30 The last letter of the poem is capitalised to indicate the final letter of the acrostic-telestic, spelling out ‘Edward Somerset’.

31 Hudson, ‘Grimald’s Translations’, 394.

32 Haddon, Lucubrationes, ‘Poemata’, 61–3.

33 Greene, Light in Troy, for instance, focuses upon the tension created by ‘dialectical’ imitation; this concept is linked to Pigman’s ‘eristic’ imitation (Pigman, ‘Versions of Imitation’). These readings, in which an individual poet grapples with and outdoes authoritative earlier texts, stress authorial personality and individual ‘self-fashioning’. (Pigman’s discussion of his other categories of imitation, ‘transformative’ and ‘dissimulative’, still tends to emphasize an author’s unique response to one specific – even if concealed – model.) This approach works well for many early modern poets, including Ben Jonson, discussed at length by Greene, Light in Troy, 264–93 (see also Moul, Jonson, Horace).

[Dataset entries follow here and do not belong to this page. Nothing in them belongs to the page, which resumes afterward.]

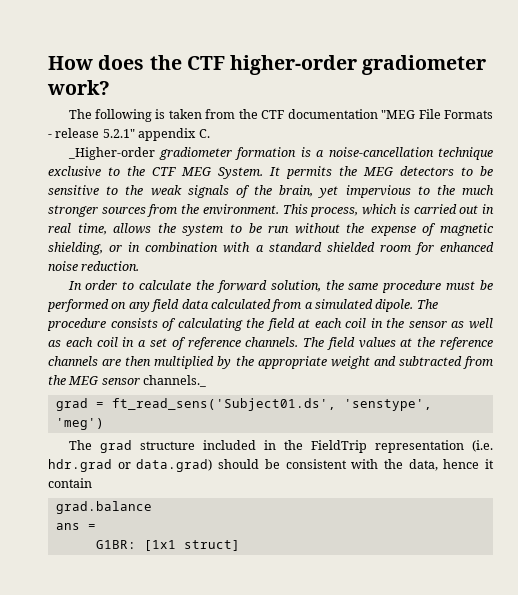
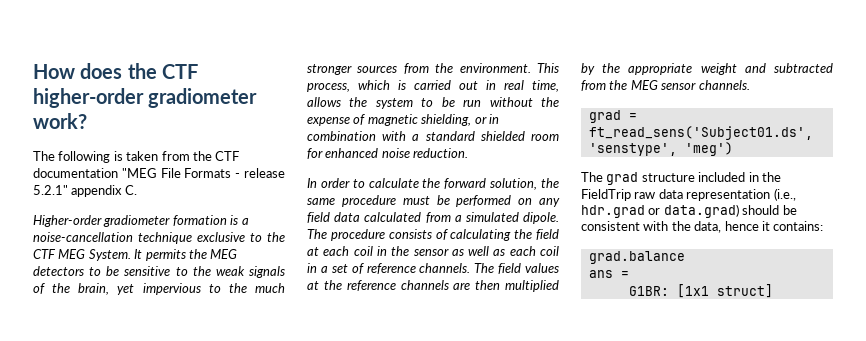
- _Higher-order gradiometer formation is a noise-cancellation technique exclusive to the CTF MEG System.
+ Higher-order gradiometer formation is a noise-cancellation technique exclusive to the CTF MEG System.
- The field values at the reference channels are then multiplied by the appropriate weight and subtracted from the MEG sensor channels._
+ The field values at the reference channels are then multiplied by the appropriate weight and subtracted from the MEG sensor channels.
- The grad structure included in the FieldTrip representation (i.e. hdr.grad or data.grad) should be consistent with the data, hence it contain
+ The grad structure included in the FieldTrip raw data representation (i.e., hdr.grad or data.grad) should be consistent with the data, hence it contains:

34 Particularly important here is the influence of popular contemporary anthologies of extracts such as Mirandula, Illustrium Poetarum Flores (1507) (influential revised edn, 1538); Maior, Sententiae veterum poetarum (1534); Dornavius, Amphitheatrum sapientiae (1619); Langius, Anthologia (1625). On Seneca’s use of Horace, see Spika, De imitatione Horatiana; Degl’Innocenti Pierini, ‘Aurea mediocritas’; Stevens, ‘Seneca and Horace’. On Boethius and Horace, see Tarrant, ‘Ancient Receptions of Horace’. Gillespie, Newly Recovered English Classical Translations, includes sections on both Horace and Seneca.

35 For instance, a Latin poem by William Alabaster with an English translation by Hugh Holland (fols. 51v–2r); Latin epigrams with English translations (fols. 56r–v); a Latin song from John Barclay’s Euphormio (first published 1605) with an English translation on the facing page (fols. 75v–76r). The consistent bilingualism, in which Latin texts are accompanied by English versions, is a feature of manuscript culture from around the second quarter of the seventeenth century onwards, a development discussed further in Chapter 11. This is a relatively early example of systematic translation into English.

36 See the entry for this manuscript in CELM. The final section of the volume contains many poems in Latin and English commemorating the death of Thomas Murray, Secretary to Charles, Prince of Wales, who died in 1623. This sequence is the subject of a recent article (Doelman, ‘Daring Pen of Sorrow’). Stuart Gillespie dated two of the translations in this manuscript to the early eighteenth century (Gillespie, ‘Seneca ex Thyestes’) but personal correspondence with him has confirmed that this was based on a transcription error. He now concurs with a dating from around 1620; this is reflected in Gillespie, Newly Recovered English Classical Translations.

37 Compare for instance a translation of the same passage in CUL MS Dd. XIV. 8, fol. 25v.

38 Compare Horace, Odes 3.3.1–8 and Seneca Thyestes, 348–64. For discussion of the Horatianism of this chorus, see Tarrant (ed.), Seneca’s Thyestes, 137.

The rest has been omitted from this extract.